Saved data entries
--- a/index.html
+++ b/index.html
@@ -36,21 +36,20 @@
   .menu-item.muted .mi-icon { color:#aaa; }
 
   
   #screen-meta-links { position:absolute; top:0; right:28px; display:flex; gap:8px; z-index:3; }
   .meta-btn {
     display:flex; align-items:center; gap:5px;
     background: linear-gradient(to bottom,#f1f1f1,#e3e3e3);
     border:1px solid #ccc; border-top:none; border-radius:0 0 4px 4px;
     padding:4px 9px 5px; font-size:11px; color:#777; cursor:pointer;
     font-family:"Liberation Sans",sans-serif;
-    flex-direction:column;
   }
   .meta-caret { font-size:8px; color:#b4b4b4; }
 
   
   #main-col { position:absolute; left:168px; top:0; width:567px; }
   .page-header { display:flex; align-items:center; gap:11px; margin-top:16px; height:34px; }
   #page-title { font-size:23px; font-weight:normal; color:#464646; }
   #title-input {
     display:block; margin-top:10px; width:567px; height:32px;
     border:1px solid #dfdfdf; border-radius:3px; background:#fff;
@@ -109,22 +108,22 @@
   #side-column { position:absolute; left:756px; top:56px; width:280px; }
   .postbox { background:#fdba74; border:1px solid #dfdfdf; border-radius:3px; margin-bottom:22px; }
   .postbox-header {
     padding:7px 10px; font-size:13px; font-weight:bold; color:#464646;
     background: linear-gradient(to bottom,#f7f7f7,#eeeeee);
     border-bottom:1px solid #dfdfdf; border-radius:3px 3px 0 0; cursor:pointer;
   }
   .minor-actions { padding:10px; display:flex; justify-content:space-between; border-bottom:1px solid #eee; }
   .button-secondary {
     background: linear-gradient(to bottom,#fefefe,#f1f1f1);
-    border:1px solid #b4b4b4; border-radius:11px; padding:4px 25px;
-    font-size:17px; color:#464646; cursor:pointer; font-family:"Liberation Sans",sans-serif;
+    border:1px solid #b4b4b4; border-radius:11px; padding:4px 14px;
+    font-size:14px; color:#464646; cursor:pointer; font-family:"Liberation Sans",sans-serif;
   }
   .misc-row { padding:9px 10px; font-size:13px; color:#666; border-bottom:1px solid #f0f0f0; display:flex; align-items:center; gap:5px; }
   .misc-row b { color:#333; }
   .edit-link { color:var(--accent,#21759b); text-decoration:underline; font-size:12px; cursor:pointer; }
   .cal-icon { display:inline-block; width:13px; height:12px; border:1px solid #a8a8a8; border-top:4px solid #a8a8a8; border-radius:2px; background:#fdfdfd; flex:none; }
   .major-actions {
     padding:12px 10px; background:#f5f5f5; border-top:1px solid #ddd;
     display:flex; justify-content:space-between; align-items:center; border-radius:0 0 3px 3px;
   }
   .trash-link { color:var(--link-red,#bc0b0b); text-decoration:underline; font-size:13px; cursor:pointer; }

INSTRUCTIONS TO FOLLOW
The lines above from the one containing "position:absolute; left:756px; top:56px;" through the one containing "background: linear-gradient(to bottom,#f7f7f7,#eeeeee);" are to be set down exactly, and no others.

COMPLETED TASK
   #side-column { position:absolute; left:756px; top:56px; width:280px; }
   .postbox { background:#fdba74; border:1px solid #dfdfdf; border-radius:3px; margin-bottom:22px; }
   .postbox-header {
     padding:7px 10px; font-size:13px; font-weight:bold; color:#464646;
     background: linear-gradient(to bottom,#f7f7f7,#eeeeee);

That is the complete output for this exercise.